■ WHAT IS REQUIRED ■
Using the entries that follow, give the number of lines containing the string "逾期不予受理". Write nothing besides that number.

———

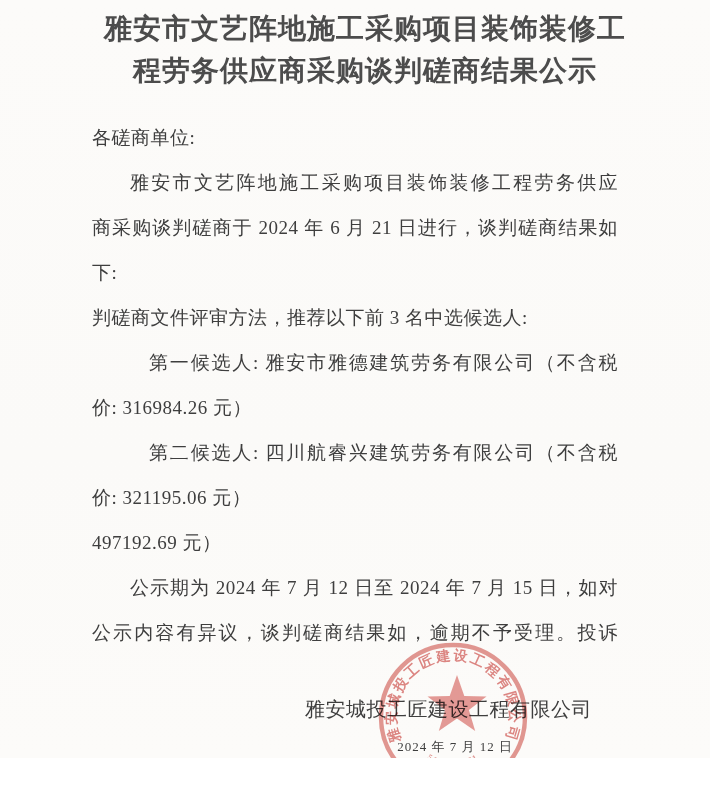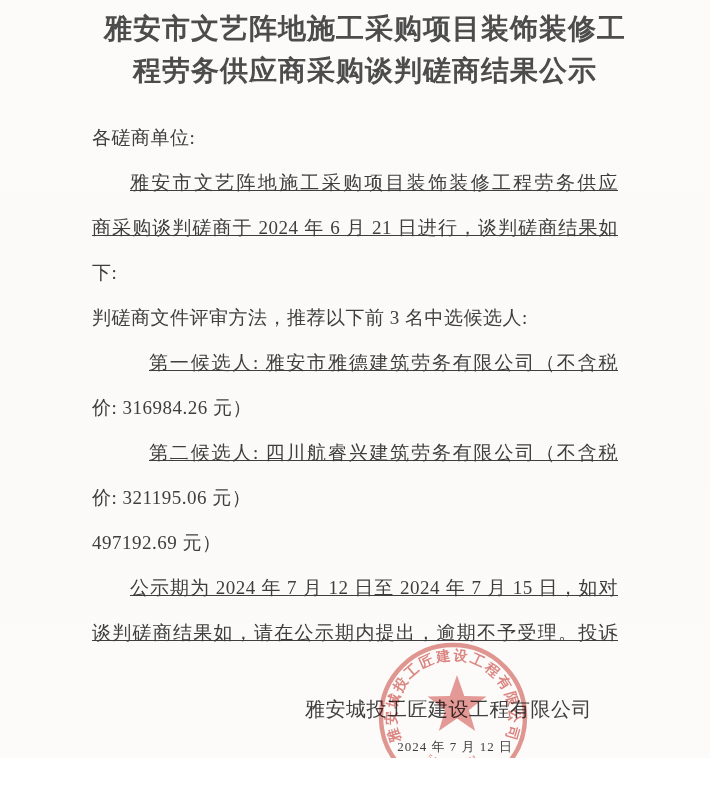--- a/index.html
+++ b/index.html
@@ -31,21 +31,21 @@
 
   .doc-body {
     margin-top: 27px;
     padding-left: 92px;
     width: 526px;
     font-size: 19px;
     line-height: 37px;
     letter-spacing: 0.5px;
   }
   .line { text-align: left; margin-top: 8px; }
-  .full { text-align: justify; text-align-last: justify; text-decoration: underline; }
+  .full { text-align: justify; text-align-last: justify; }
   .ind2 { padding-left: 38px; }
   .ind3 { padding-left: 57px; }
   .salutation { margin-bottom: 6px; }
 
   .signature-block {
     margin-top: 40px;
     padding-left: 92px;
     width: 526px;
     line-height: 37px;
   }
@@ -92,21 +92,21 @@
     <div class="line ind2 full">雅安市文艺阵地施工采购项目装饰装修工程劳务供应</div>
     <div class="line full">商采购谈判磋商于 2024 年 6 月 21 日进行，谈判磋商结果如</div>
     <div class="line">下:</div>
     <div class="line">判磋商文件评审方法，推荐以下前 3 名中选候选人:</div>
     <div class="line ind3 full">第一候选人: 雅安市雅德建筑劳务有限公司（不含税</div>
     <div class="line">价: 316984.26 元）</div>
     <div class="line ind3 full">第二候选人: 四川航睿兴建筑劳务有限公司（不含税</div>
     <div class="line">价: 321195.06 元）</div>
     <div class="line">497192.69 元）</div>
     <div class="line ind2 full">公示期为 2024 年 7 月 12 日至 2024 年 7 月 15 日，如对</div>
-    <div class="line full">谈判磋商结果如，请在公示期内提出，逾期不予受理。投诉</div>
+    <div class="line full">公示内容有异议，谈判磋商结果如，逾期不予受理。投诉</div>
   </div>
 
   <div class="signature-block">
     <div class="sig-company">雅安城投工匠建设工程有限公司</div>
     <div class="sig-date">2024 年 7 月 12 日</div>
   </div>
 
   <svg class="seal" viewBox="0 0 154 153" xmlns="http://www.w3.org/2000/svg">
     <defs>
       <path id="sealTopArc" d="M 25.3 100.1 A 57 57 0 1 1 128.7 100.1" fill="none"></path>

———

■ ANSWER TO THIS PROBLEM ■
2